Fig. 3.

Standard conformations of myosin heads. Physiologically the SRX state and DRX state of myosin is balanced and subject to variation depending on regulating mechanisms such as cRLC and cMyBPC phosphorylation as well as sarcomere length (SL). Calcium binding to Troponin allows myosin heads to bind actin.
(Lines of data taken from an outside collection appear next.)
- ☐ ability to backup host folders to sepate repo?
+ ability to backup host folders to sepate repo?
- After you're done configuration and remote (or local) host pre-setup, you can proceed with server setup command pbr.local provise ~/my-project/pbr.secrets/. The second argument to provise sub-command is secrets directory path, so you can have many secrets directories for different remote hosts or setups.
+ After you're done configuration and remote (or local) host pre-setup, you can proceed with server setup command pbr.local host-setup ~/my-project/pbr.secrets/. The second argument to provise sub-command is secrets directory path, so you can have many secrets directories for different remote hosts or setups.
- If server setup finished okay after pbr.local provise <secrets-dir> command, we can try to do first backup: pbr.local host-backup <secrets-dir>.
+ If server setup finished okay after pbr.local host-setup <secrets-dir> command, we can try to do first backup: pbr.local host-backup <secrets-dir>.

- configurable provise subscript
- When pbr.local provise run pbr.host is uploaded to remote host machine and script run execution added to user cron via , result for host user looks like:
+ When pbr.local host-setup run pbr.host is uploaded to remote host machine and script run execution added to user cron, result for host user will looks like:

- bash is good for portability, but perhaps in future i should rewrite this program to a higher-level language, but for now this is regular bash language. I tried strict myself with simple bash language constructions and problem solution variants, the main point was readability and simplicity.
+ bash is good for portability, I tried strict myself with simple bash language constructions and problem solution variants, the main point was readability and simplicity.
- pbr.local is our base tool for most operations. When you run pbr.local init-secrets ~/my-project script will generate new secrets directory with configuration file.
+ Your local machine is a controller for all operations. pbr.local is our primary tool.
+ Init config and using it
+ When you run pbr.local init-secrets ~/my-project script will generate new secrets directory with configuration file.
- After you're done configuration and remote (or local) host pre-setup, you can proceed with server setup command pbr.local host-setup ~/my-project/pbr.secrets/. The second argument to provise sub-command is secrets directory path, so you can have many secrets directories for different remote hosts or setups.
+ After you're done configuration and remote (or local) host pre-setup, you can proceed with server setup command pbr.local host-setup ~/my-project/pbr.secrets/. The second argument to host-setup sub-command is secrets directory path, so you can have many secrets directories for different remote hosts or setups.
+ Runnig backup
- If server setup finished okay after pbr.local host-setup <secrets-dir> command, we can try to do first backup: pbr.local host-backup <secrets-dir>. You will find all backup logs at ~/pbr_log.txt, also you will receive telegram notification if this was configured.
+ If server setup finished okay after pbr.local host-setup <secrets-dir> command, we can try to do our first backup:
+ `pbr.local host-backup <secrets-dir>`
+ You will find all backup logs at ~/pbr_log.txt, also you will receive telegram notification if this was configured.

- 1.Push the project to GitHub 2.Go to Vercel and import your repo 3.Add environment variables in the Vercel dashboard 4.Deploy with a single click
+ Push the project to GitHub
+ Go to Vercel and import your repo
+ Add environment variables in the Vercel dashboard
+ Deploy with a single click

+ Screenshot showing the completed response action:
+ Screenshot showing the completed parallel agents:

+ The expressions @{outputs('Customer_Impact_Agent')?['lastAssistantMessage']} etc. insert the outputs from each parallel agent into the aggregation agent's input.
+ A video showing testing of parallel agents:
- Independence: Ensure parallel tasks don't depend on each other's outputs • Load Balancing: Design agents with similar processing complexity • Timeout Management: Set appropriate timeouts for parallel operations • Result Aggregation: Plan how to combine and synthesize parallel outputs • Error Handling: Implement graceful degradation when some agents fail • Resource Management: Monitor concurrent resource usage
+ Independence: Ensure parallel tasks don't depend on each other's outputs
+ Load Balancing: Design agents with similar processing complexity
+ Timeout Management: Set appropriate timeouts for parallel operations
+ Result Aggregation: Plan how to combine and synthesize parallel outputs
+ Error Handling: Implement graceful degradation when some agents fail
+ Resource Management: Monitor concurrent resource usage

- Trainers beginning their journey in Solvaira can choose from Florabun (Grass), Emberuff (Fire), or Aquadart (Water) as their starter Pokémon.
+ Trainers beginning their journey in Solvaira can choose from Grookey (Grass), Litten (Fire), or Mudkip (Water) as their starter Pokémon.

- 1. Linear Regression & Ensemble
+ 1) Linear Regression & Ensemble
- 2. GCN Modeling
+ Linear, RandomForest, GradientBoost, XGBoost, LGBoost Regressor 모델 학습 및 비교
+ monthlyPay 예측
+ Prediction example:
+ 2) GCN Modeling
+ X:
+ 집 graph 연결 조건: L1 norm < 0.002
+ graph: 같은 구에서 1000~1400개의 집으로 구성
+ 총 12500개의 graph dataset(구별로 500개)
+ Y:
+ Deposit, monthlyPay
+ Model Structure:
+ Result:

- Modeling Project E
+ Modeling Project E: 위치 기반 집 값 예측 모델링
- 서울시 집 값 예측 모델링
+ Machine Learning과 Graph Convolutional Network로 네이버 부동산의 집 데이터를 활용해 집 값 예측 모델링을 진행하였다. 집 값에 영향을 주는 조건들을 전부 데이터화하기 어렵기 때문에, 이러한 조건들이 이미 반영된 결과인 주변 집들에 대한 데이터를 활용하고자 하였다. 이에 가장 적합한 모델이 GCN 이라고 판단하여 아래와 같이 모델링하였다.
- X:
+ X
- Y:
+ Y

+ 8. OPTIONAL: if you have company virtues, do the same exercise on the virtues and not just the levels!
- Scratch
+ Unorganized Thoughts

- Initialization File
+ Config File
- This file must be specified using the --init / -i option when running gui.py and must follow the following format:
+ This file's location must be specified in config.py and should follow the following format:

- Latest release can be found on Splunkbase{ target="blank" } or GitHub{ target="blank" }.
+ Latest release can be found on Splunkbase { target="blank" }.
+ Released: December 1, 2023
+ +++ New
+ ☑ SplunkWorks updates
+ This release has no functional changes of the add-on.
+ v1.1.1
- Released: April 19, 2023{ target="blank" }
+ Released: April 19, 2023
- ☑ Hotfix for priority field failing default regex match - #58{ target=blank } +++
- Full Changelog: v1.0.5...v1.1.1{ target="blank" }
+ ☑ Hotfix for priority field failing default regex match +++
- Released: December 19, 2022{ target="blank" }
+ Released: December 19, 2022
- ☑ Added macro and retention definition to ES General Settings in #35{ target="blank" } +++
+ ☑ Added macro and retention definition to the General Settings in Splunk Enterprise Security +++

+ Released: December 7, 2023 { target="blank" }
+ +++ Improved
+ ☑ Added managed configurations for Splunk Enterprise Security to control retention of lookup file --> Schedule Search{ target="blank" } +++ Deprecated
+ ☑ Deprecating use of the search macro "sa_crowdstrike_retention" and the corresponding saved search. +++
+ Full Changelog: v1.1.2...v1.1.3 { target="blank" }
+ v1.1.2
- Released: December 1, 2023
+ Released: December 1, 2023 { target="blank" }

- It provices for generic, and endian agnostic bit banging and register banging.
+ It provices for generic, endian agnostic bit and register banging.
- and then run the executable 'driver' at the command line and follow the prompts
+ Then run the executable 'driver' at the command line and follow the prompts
SRX/DRX/Active states are dynamic over the time course of contraction. The majority of myosin heads remain in the SRX conformation during relaxation (Brunello et al., 2020). Reduced myosin SRX occurs in certain HCM causing mutations including those within the myosin mesa (Fig. 2B). Mavacamten (Alamo et al., 2016) has been shown to increase myosin SRX conformations (Rohde et al., 2018) (Anderson et al., 2018; Green et al., 2016; Olivotto et al., 2020). In contrast, Omecamtiv Mecarbil (OM) activates cardiac muscle contraction (Cleland et al., 2011; Malik et al., 2011; Teerlink et al., 2011, 2016) and decreases the proportion of myosin heads in the SRX conformation. Based on that, a recent study has proven OM to have a positive therapeutic impact in patients with heart failure and reduced ejection fraction (Teerlink et al., 2020). N-terminally truncated ELC has been shown to lead to stabilization of myosin SRX (Sitbon et al., 2020). Constitutive cRLC phosphorylation in the MYL2 R58Q variant has been shown to increase DRX myosin (Yadav et al., 2019a).